Every couple of years my wife's family gets together in the sweltering heat to make the new batch of tomato sauce. This time-honored tradition is announced a few days prior to the event with the now familiar cry of "hey! It's-a time to make-a 'da sauce-a!" What this means is that, for one sweat-filled weekend the Vendomes and Fuschettos and Lanzettas and one German come together to make enough sauce to last another 2-3 years (the last time we did this was in 2004). For this round I managed to sneak a camera into the house and document the process for posterity.
The process of gathering the materials starts a few days before. Basil is gathered from the house upstate. Empty jars are collected from everyone's house - dozens of jars are gathered. We've been known to use old iced tea bottles, mayonnaise...anything with a good seal can hold sauce. My mother-in-law supplements her own home-grown tomatoes with about 15 cases of additional tomatoes from the local market. Apparently the more traditional bushels are no longer purchasable due to the lack of available baskets, so modern cardboard cases are settled for (which we will put into baskets we have stolen from local markets, thus completing a vicious circle - it's things like this that make time travel a priority).
This makes for a lot of tomatoes.
Once everything is collected we move into Phase I: the cleaning and sorting of the tomatoes. This was my function last year, and is usually the province of the men, since it involves sitting around big steel tubs of water washing tomatoes with beer. Please note that at no time (unless I'm sloppy or drunk) does the beer actually come into contact with the tomatoes. This year is no different, except that by the time we arrive with Baby in tow, most of the washing has already taken place, so we finish up in the basement sink. As the tomatoes are washed rotten parts are carved out, then re-rinsed and sorted into empty cases for cooking later.
Ah, the Italian basement. If you've never had the experience of working or eating in a basement with a traditional Italian family, you're missing out on something special. It's small, over 115 degrees with the various burners and ovens on, the ceiling's only about 6 inches above your head (if your a "Giant German," as I am sometimes called), and it's chock full of loud, happy Italians, either working or walking around making sure that everyone's eating and drinking as they work. One minute my wife was washing tomatoes next to me, the next she was twirling around the basement with an enormous plate of sausage, cheese, bread, roasted peppers, and deli meats. Her grandmother was close behind with glasses of Pellegrino for everyone. There's gossip and jokes, food and drink, and the smell of tomatoes and basil and sweat and love in every pore of your skin. It's amazing, and if it sounds a little like a movie cliché, well then you may be right but it doesn't diminish the sentiment, does it?

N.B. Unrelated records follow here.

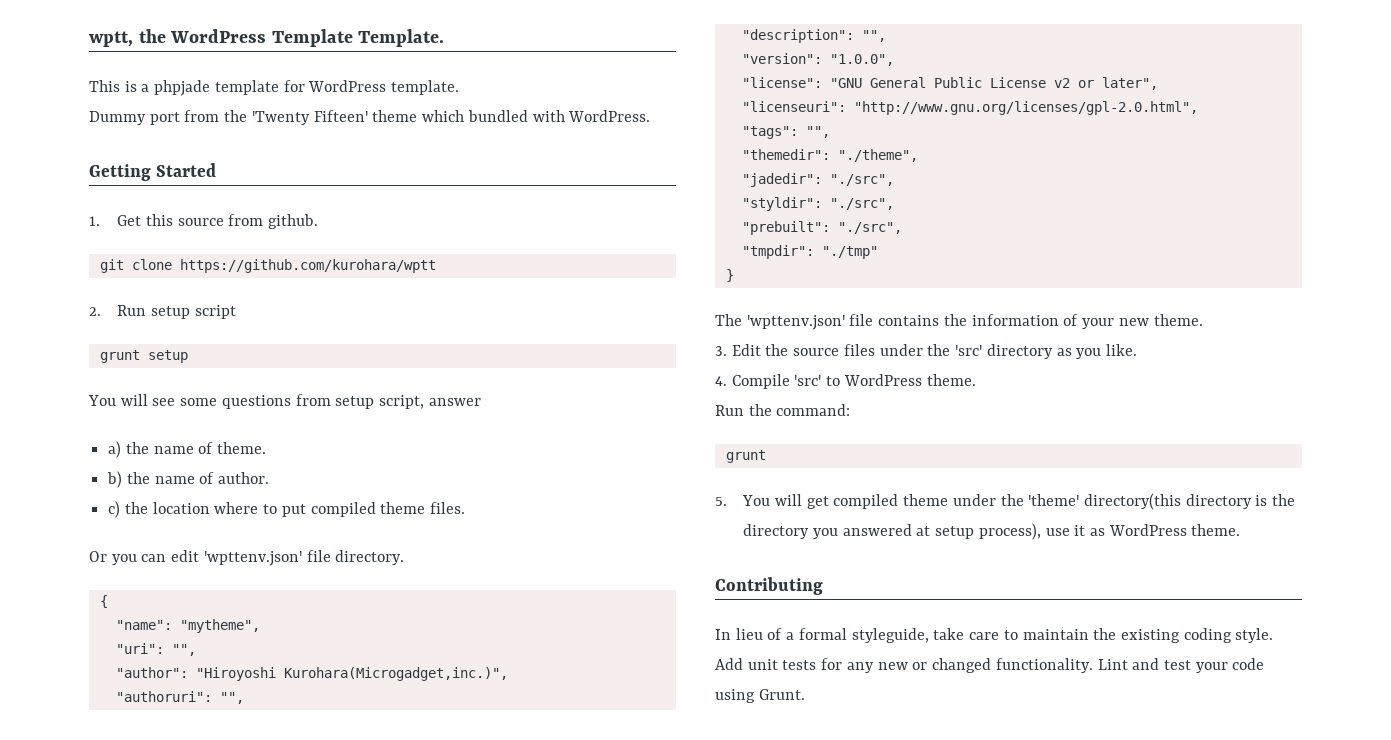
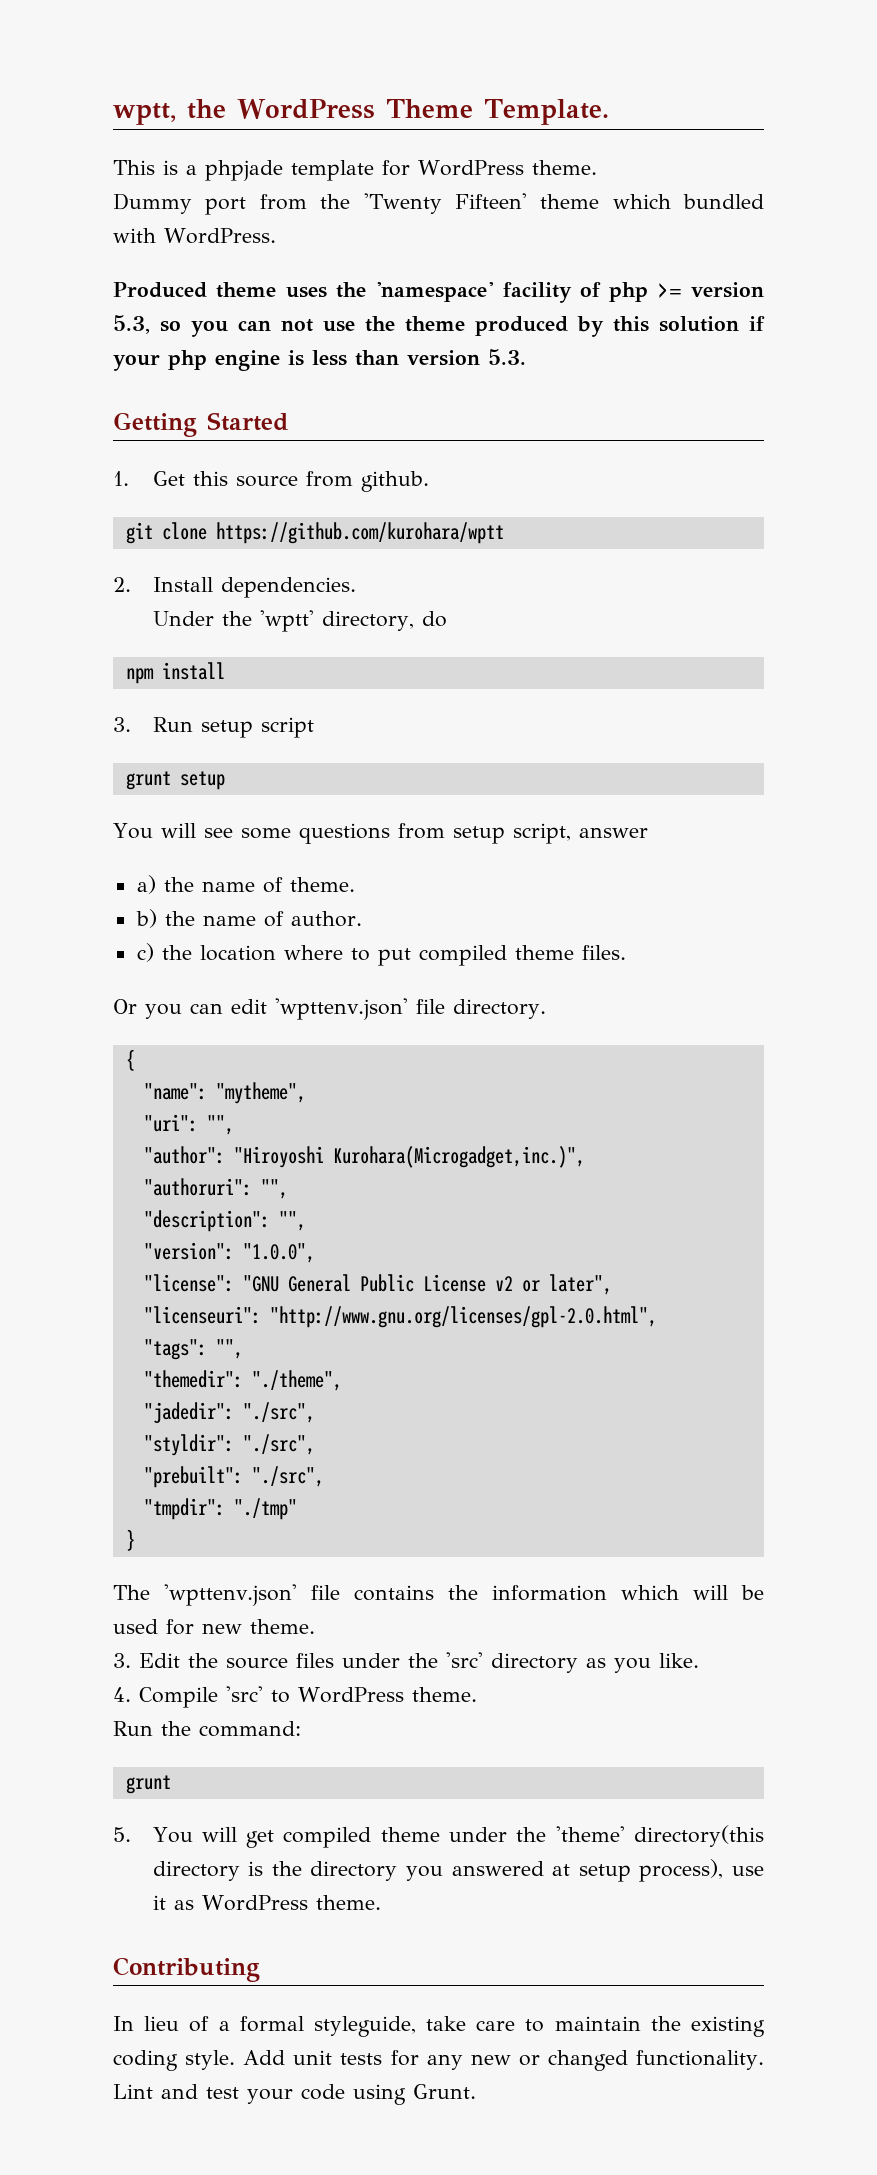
- wptt, the WordPress Template Template.
+ wptt, the WordPress Theme Template.
- This is a phpjade template for WordPress template.
+ This is a phpjade template for WordPress theme.
+ Produced theme uses the 'namespace' facility of php >= version 5.3, so you can not use the theme produced by this solution if your php engine is less than version 5.3.
- 2. Run setup script
+ 2. Install dependencies.
+ Under the 'wptt' directory, do
+ npm install
+ 3. Run setup script
- The 'wpttenv.json' file contains the information of your new theme.
+ The 'wpttenv.json' file contains the information which will be used for new theme.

As we wash and carve and sort, the tomatoes go into the enormous pots to be boiled. To do this we use propane burners and huge, wooden sticks to stir. When they've cooked enough it's time to enter into Phase II, the operating of "The Machine." For years this was only done by the heads of the household. I could only look with wonder and envy from my shoddy, dark corner where I would busy myself putting basil into empty jars while all the cool stuff was taking place at "The Machine."
Here my wife's father and brother operate "the Machine," which basically skins the boiled tomatoes and pours out the uncooked sauce into pots. The skin of the tomatoes are put through "The Machine" a second time to squeeze out any juicy goodness we might have missed the first time around. Running your hands through the leftover skins is both disgusting and strangely pleasant, although that might just be me. My wife assures me it's disgusting, at least the way I was handling it with soft caresses and whispers of eternal fidelity.
Once all the juice is collected it's put into the large pots again to boil again before finally being "canned" which I always found to be a strange term since we don't use cans - we use jars. Quick note when "canning" your tomatoes - the jars should be in hot water - otherwise they can shatter when adding in the sauce.
In the end you're filthy, the tomato splatters transforming you into am extra from a 1970's giallo movie, and you find yourself wearing ridiculous things to keep the sweat from running into your eyes. Or at least I did. But when it's all over you get more than enough sauce to keep you rolling in pasta for another 3 years. You get a family event that equals holidays and vacations, and sense of accomplishment that comes with knowing you were part of something that tastes so damn good. And the weirdest thing of all about the whole process?
At the end of the day we didn't even have any sauce with dinner. We just barbecued some burgers and hot dogs.